The University of Texas MD Anderson Cancer Center , Houston , TX , USA.
Bristol-Myers Squibb , Princeton , NJ , USA.
J Med Econ. 2019 Nov;22(11):1113-1118. doi: 10.1080/13696998.2019.1618316. Epub 2019 May 31.
To develop an economic model to evaluate changes in healthcare costs driven by restricting usage of branded tyrosine kinase inhibitors (TKIs) through substitution with generic imatinib among chronic myeloid leukemia (CML) patients in a typical Oncology Care Model (OCM) practice, and examine the impact on Performance-Based Payment (PBP) eligibility. An Excel-based economic model of an OCM practice with 1,000 cancer patients during a 6-month episode of care was developed. Cancer types and proportions of patients treated in the practice were estimated from an OCM report. All-cause healthcare costs were obtained from published literature. It was assumed that if a practice restricts usage of branded TKIs for newly-diagnosed CML patients, 80% of the market share of branded imatinib and 50% of the market shares of 2-gen TKIs would shift to generic imatinib. Among established TKI-treated patients, it was assumed that 80% of the market share of branded imatinib and no patients treated with 2-gen TKIs would shift to the generic. Four CML patients were estimated for a 1,000-cancer patient OCM practice with a total baseline healthcare cost of $51,345,812 during a 6-month episode. If the practice restricts usage of branded TKIs, the shift from 2-gen TKIs to generic imatinib would reduce costs by $12,970, while shifting from branded to generic imatinib lowers costs by $25,250 during a 6-month episode. Minimum reductions of $3,013,832 in a one-sided risk model and $2,372,010 in a two-sided risk model are required for PBP eligibility; the shift from 2-gen TKIs to generic imatinib would account for 0.4% and 0.5% of the savings required for a PBP, respectively. This analysis indicates that the potential cost reduction associated with restricting branded TKI usage among CML patients in an OCM setting will represent only a small proportion of the cost reduction needed for PBP eligibility.
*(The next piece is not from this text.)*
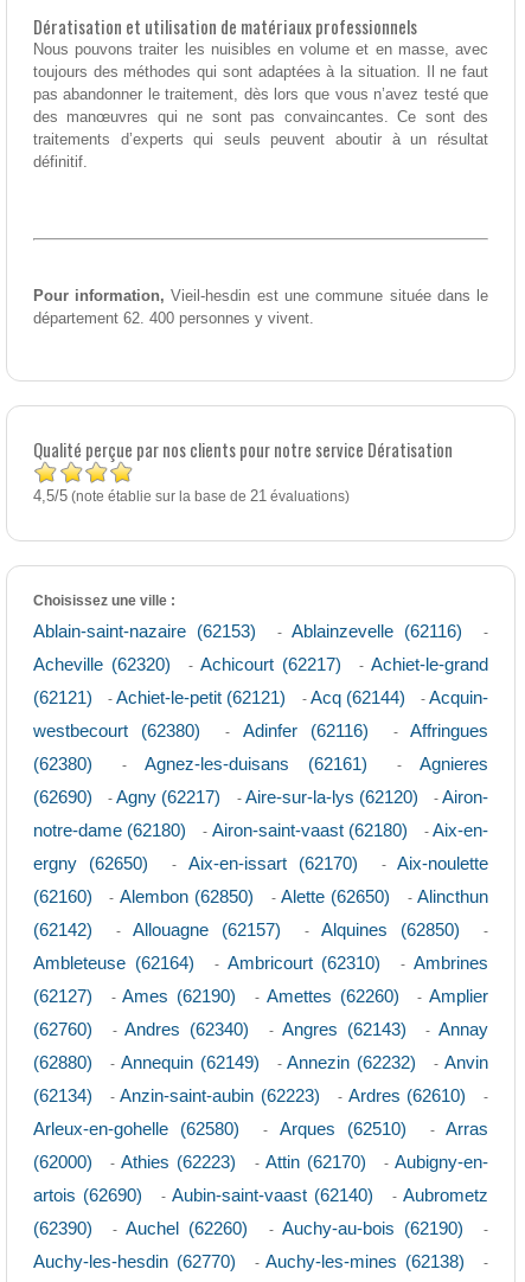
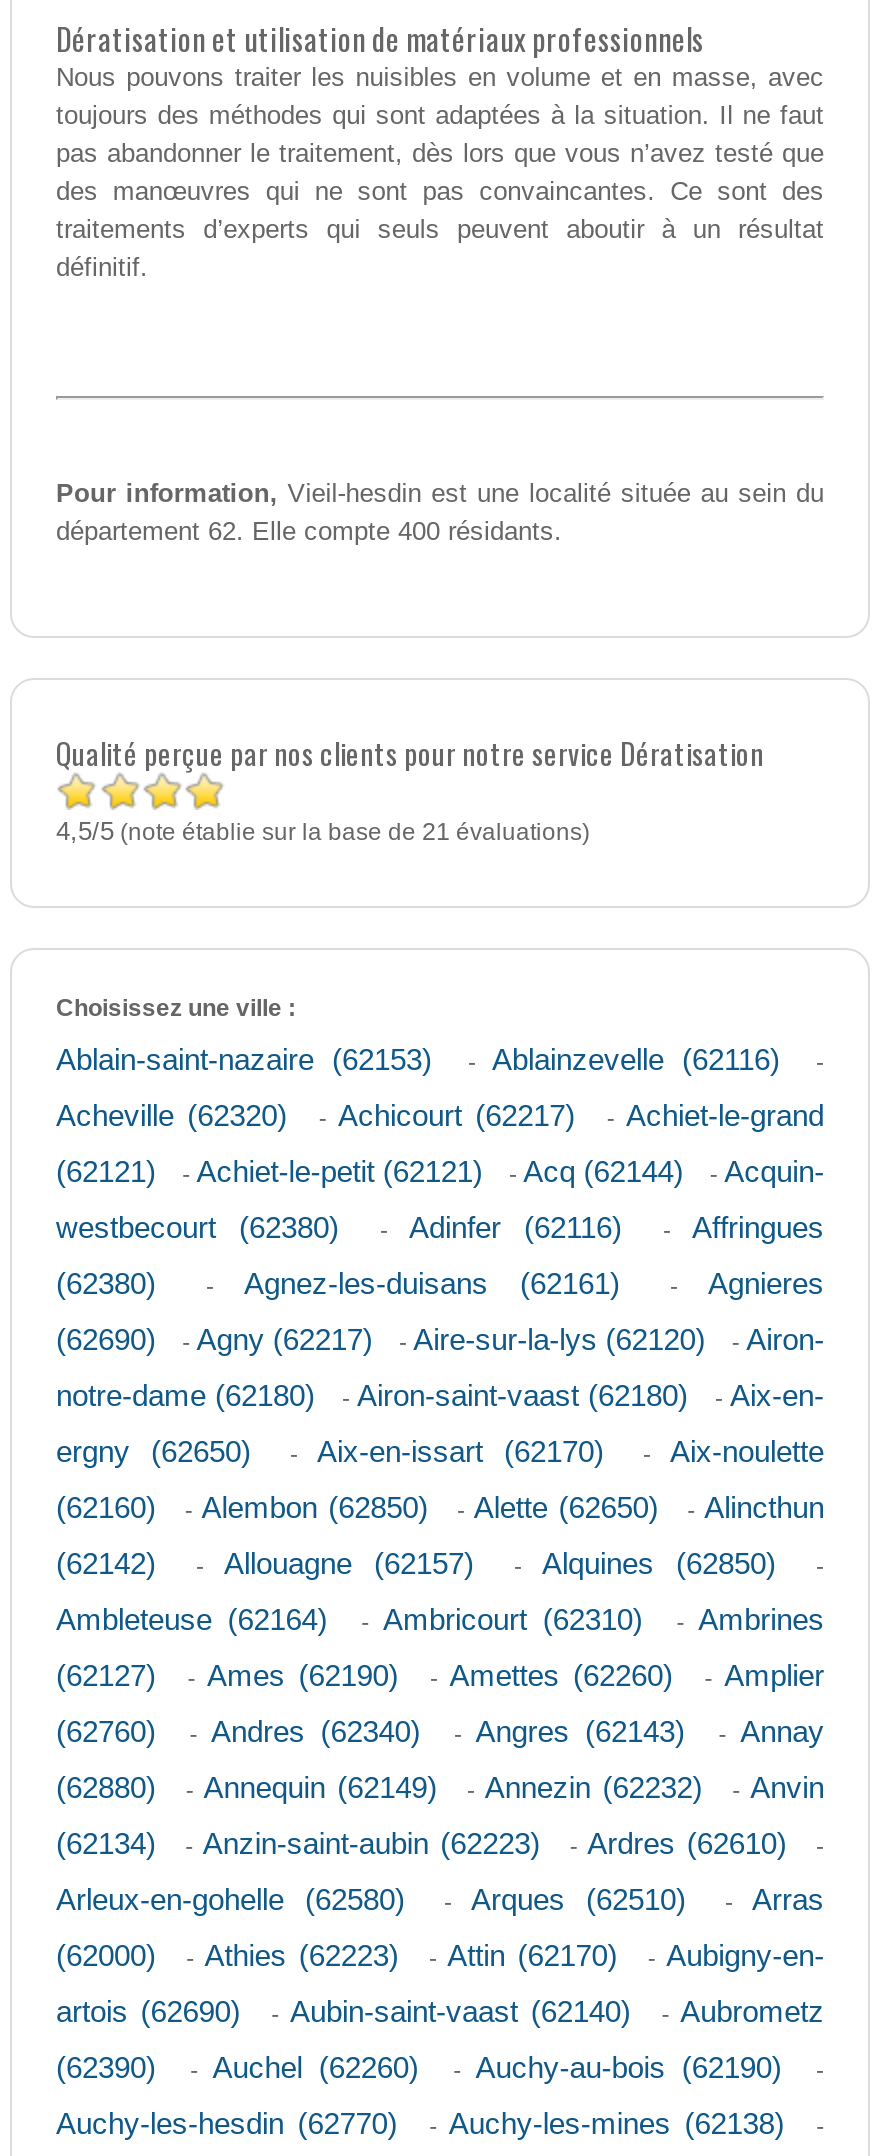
[33,287,488,328] Pour information, Vieil-hesdin est une commune située dans le | département 62. 400 personnes y vivent. -> [56,479,824,547] Pour information, Vieil-hesdin est une localité située au sein du | département 62. Elle compte 400 résidants.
为了开发一种经济模型,以评估在典型肿瘤关爱模式(OCM)实践中,通过用通用伊马替尼替代品牌酪氨酸激酶抑制剂(TKI)来限制慢性髓性白血病(CML)患者使用品牌 TKI 对医疗成本的影响,并研究其对基于绩效的支付(PBP)资格的影响。开发了一种基于 Excel 的 OCM 实践经济模型,其中包含 1000 名癌症患者在 6 个月的治疗期间。从 OCM 报告中估计了癌症类型和治疗患者的比例。所有原因的医疗保健成本均来自已发表的文献。假设如果实践限制新诊断的 CML 患者使用品牌 TKI,则品牌伊马替尼的市场份额将减少 80%,而 2 代 TKI 的市场份额将减少 50%转移到通用伊马替尼。在已接受 TKI 治疗的患者中,假设品牌伊马替尼的市场份额减少 80%,而没有接受 2 代 TKI 治疗的患者将转移到通用。在一个有 1000 名癌症患者的 OCM 实践中,估计有 4 名 CML 患者,在 6 个月的治疗期间,总基线医疗保健费用为 51345812 美元。如果实践限制品牌 TKI 的使用,从 2 代 TKI 转移到通用伊马替尼将在 6 个月的治疗期间降低 12970 美元的成本,而从品牌转移到通用伊马替尼则降低 25250 美元的成本。在单侧风险模型中,需要减少 3013832 美元,在双边风险模型中需要减少 2372010 美元,才有资格获得 PBP;从 2 代 TKI 转移到通用伊马替尼分别占 PBP 所需节省成本的 0.4%和 0.5%。这项分析表明,在 OCM 环境下限制 CML 患者使用品牌 TKI 所带来的潜在成本降低,仅占 PBP 资格所需成本降低的一小部分。